Ulcerative Colitis Flashcards
What is it a subtype of?
Inflammatory bowel disease: ulcerative colitis + Crohn’s disease
What are inflammatory bowel diseases?
Chronic, relapsing, remitting inflammation of the gastrointestinal tract
What do the 2 types of IBD differ in?
Type and location of inflammation
When do the 2 types of IBD commonly present?
They are both lifelong conditions and commonly present in the teens and twenties (25% present in adolescence; median age at diagnosis is 29.5 years)
What, specifically, is ulcerative colitis?
A relapsing and remitting inflammatory disorder of the colonic mucosa (limited to colon/large bowel)
How does the inflammation progress in ulcerative colitis?
Continuous inflammation (only colon): begins at rectum and works proximally
What causes UC?
Inappropriate immune response against (?abnormal) colonic flora in genetically susceptible individuals
Is the appendix involved?
Appendix can be involved
Where might UC affect?
It may affect just the rectum = proctitis (30%)
Or extend to involve part of the colon = left-sided colitis (40%)

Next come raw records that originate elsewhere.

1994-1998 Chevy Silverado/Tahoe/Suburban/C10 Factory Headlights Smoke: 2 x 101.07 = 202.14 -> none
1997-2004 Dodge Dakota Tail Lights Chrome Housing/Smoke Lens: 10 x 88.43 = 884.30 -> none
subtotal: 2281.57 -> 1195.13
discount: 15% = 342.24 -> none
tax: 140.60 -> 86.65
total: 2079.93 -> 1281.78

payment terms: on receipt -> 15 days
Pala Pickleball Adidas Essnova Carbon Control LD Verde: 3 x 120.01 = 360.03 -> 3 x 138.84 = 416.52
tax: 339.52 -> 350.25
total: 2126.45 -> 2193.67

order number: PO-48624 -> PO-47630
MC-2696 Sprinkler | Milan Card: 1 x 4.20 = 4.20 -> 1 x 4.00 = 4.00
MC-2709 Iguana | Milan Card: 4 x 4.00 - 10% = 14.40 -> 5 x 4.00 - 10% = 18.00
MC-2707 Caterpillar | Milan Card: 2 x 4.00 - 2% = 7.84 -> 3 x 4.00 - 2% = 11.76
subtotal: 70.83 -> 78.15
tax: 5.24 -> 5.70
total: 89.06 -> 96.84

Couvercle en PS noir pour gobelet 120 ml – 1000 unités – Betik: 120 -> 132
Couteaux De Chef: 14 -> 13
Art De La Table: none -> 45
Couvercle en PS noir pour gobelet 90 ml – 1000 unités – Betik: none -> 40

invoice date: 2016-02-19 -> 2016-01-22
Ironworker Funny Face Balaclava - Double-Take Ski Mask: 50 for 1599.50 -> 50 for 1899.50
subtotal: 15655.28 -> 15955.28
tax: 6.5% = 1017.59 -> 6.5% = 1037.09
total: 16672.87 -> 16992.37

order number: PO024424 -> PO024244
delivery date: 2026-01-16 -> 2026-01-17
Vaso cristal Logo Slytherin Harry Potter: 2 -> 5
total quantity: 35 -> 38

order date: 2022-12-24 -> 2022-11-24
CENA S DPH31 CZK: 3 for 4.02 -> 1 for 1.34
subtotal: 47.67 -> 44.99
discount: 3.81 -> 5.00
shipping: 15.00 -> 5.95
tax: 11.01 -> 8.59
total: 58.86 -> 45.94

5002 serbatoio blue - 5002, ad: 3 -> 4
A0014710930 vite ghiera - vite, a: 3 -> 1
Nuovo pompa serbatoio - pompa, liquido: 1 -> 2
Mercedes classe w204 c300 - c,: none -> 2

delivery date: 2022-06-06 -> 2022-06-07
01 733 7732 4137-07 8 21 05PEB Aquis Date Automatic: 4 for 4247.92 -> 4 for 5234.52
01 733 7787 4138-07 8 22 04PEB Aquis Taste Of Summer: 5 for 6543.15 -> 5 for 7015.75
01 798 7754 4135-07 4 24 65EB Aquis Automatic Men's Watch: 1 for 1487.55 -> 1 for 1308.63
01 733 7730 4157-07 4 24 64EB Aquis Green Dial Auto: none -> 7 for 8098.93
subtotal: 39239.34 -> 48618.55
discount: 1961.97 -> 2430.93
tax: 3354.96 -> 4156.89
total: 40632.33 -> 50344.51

Or the entire colon = pancolitis (30%)
What is proctitis?
Inflammation confined to rectum
How does proctitis present?
Frequency, urgency, incontinence, tenesmus
Small volume mucus and blood
Proximal faecal stasis (constipation)
How is proctitis managed?
Reponds to topical therapy
What are the risk factors for UC?
Family history of the condition
HLA associations
3-fold as common in non-smokers (the opposite is true fro Crohn’s disease): symptoms may relapse on stopping smoking
What is the symptoms of UC?
BLOODY DIARRHOEA ± mucus
Abdominal pain (crampy)
Weight loss
Fatigue
What extra-intestinal signs may be seen in a patient with UC?
Clubbing
Primary sclerosing cholangitis
Sacroilitis
How is a diagnosis made?
Bloods for markers of inflammation: normocytic anaemia, increased CRP/platelets, low albumin Stool culture to rule out infection Faecal Calprotectin 0-50ug/g stool = normal 50-200 = equivocal >200 = elevated Colonoscopy and colon mucosal biopsies
What is acute severe colitis?
Acute severe ulcerative colitis is a ‘life threatening medical emergency’ according to NCE 2015 (2% risk of mortality, <1% at specialist IBD centres)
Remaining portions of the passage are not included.